Subordinated Convertible Debt
     As part of the Lenfest Financing Transaction, subordinated convertible debt, which had a face-value of $10 million, was exchanged for Series E Preferred Stock on July 2, 2009. The unamortized portion of the original debt discount, $224,000, was expensed during the fiscal quarter ended August 28, 2009, and is reflected as extinguishment of debt on the accompanying Condensed Consolidated Statement of Operations.
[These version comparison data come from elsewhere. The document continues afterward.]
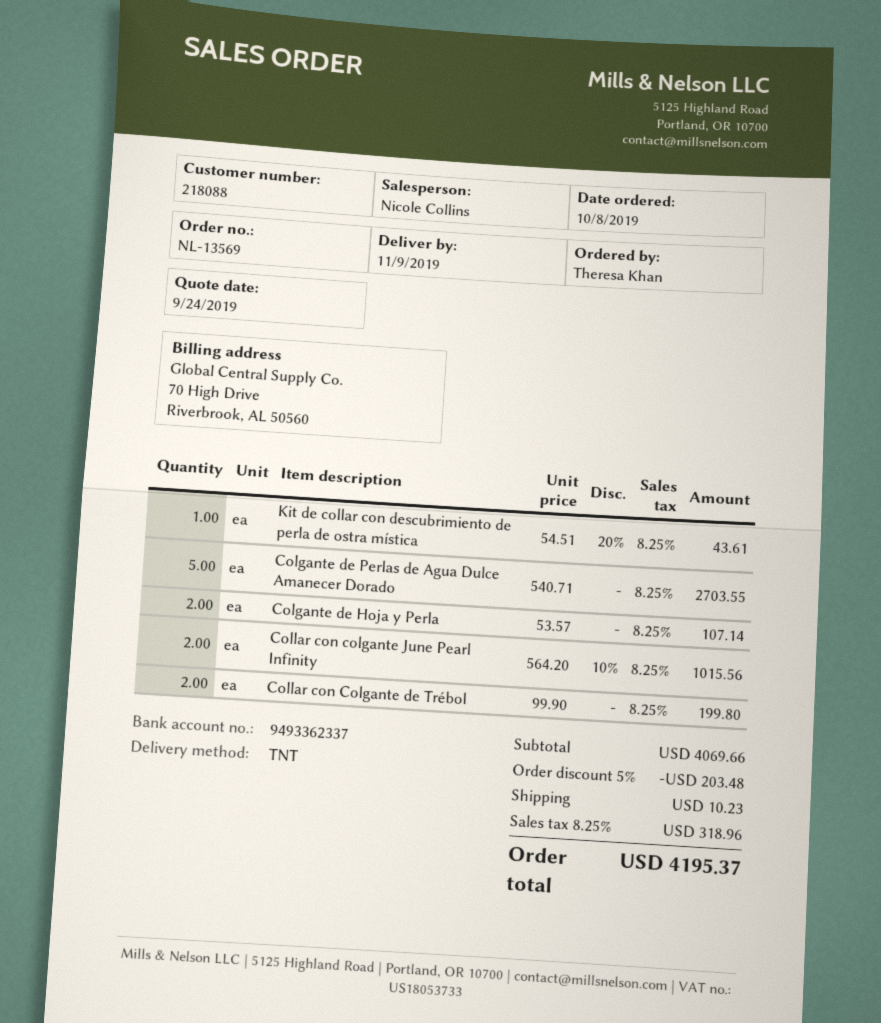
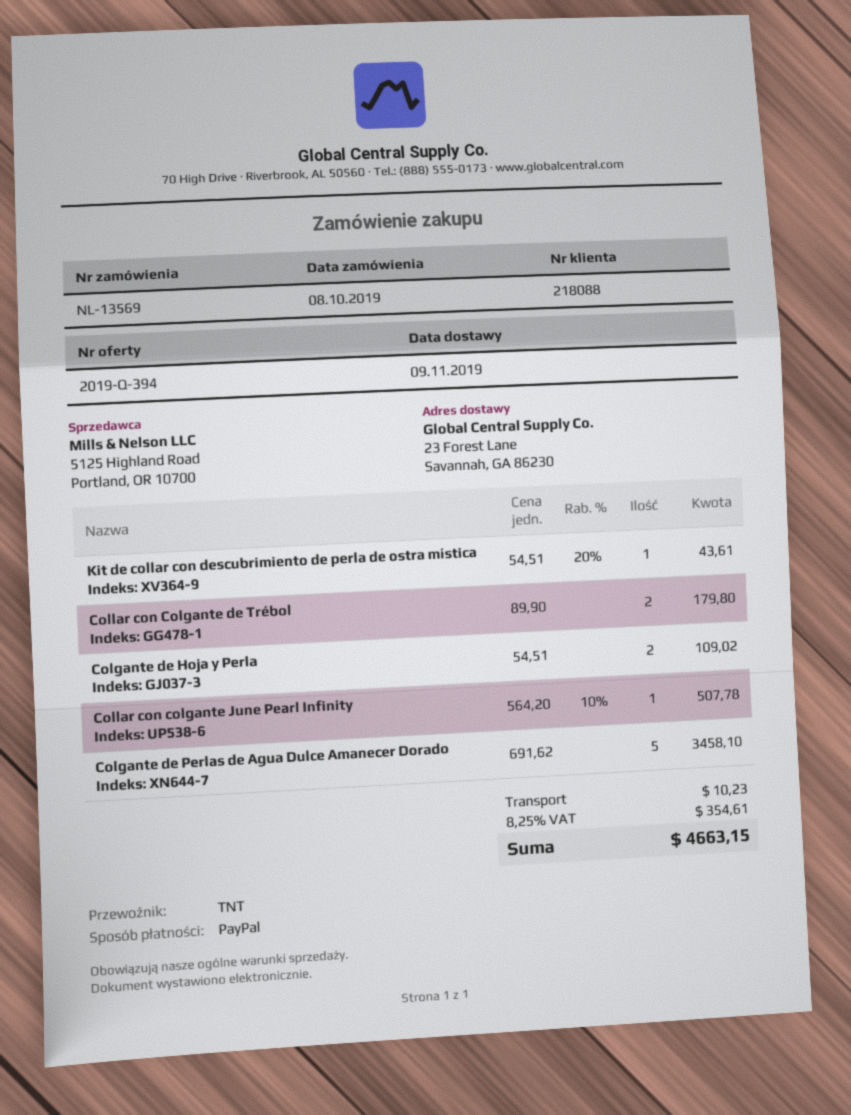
Colgante de Perlas de Agua Dulce Amanecer Dorado: 5 x 540.71 = 2703.55 -> 5 x 691.62 = 3458.10
Colgante de Hoja y Perla: 2 x 53.57 = 107.14 -> 2 x 54.51 = 109.02
Collar con colgante June Pearl Infinity: 2 x 564.20 - 10% = 1015.56 -> 1 x 564.20 - 10% = 507.78
Collar con Colgante de Trébol: 2 x 99.90 = 199.80 -> 2 x 89.90 = 179.80
discount: 5% = 203.48 -> none
tax: 8.25% = 318.96 -> 8.25% = 354.61
total: 4195.37 -> 4663.15

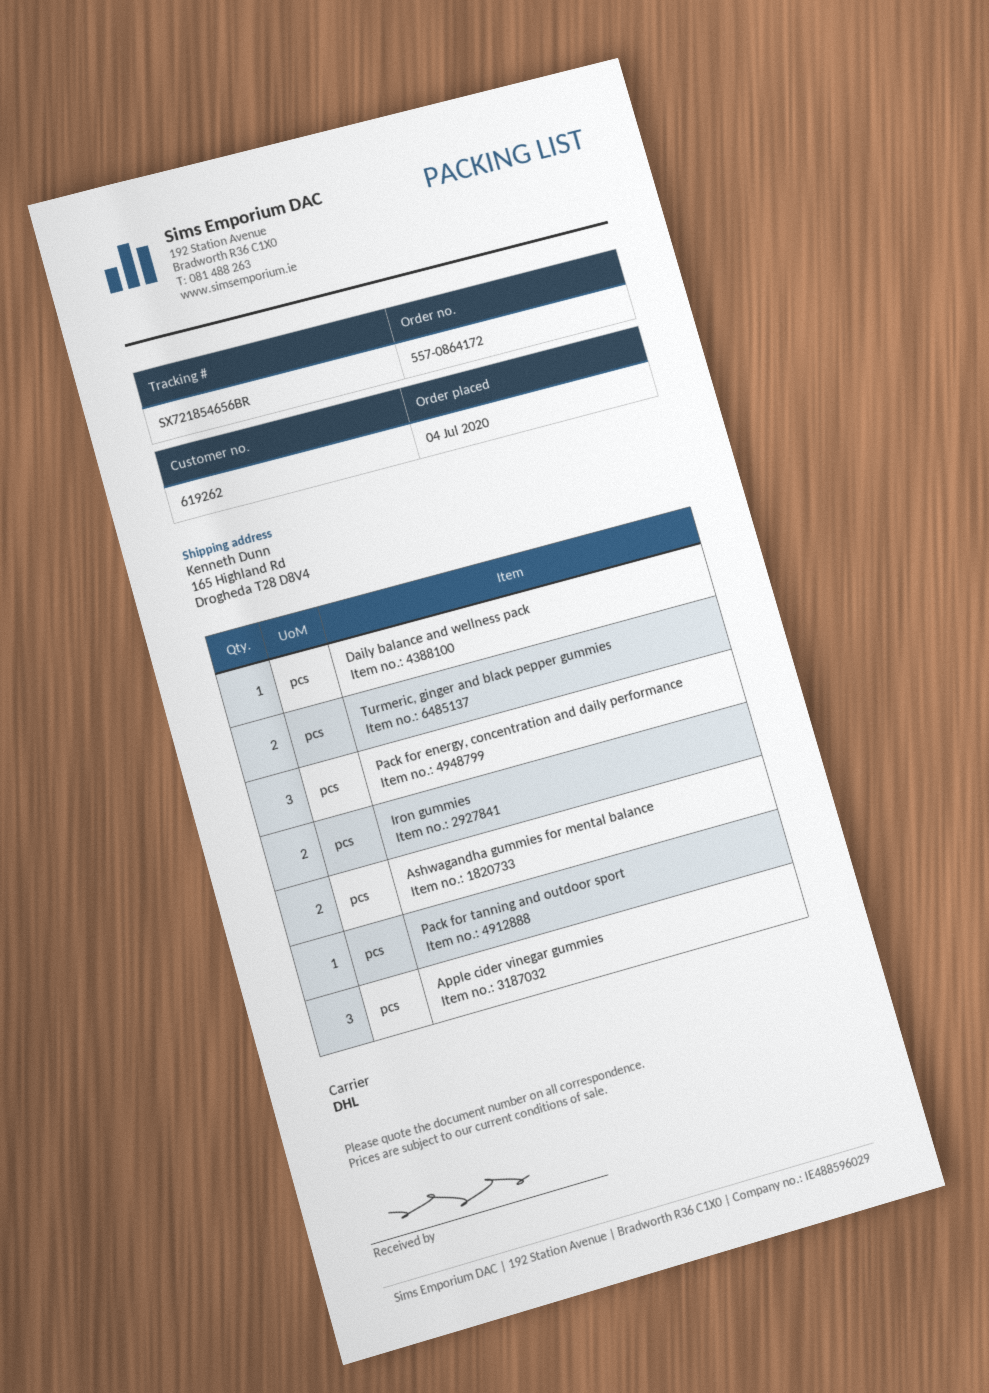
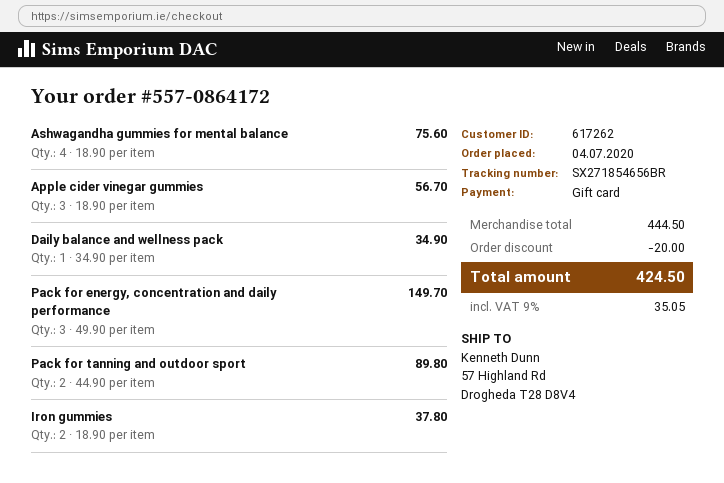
customer number: 619262 -> 617262
tracking number: SX721854656BR -> SX271854656BR
ship to: 165 Highland Rd, Drogheda T28 D8V4 -> 57 Highland Rd, Drogheda T28 D8V4
Turmeric, ginger and black pepper gummies: 2 -> none
Ashwagandha gummies for mental balance: 2 -> 4
Pack for tanning and outdoor sport: 1 -> 2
     At the Company’s option, the quarterly interest payments due on this convertible debt had been deferred and added to the outstanding principal. As of July 2, 2009 and February 27, 2009, a total of $2,275,000 and $2,000,000, respectively, in accrued interest was due under the Subordinated Note. As part of the Lenfest Financing Transaction, all accrued interest was exchanged for Series E Preferred Stock.
Dedicated Line of Credit Agreement with PNC Bank
     On November 16, 2009, the Company and PNC Bank entered into a Letter Agreement, Reimbursement Agreement, Pledge Agreement, and Amendment to Subordination Agreement (collectively, the “Dedicated Line of Credit Agreement”), pursuant to which the Company has received a committed line of credit in the amount of $5,422,405 (the “Line of Credit”) which the Company used to satisfy performance bond and repayment guarantee requirements in a contract with an existing customer. Use of this dedicated line of credit is restricted to funding contract requirements under this specific contract.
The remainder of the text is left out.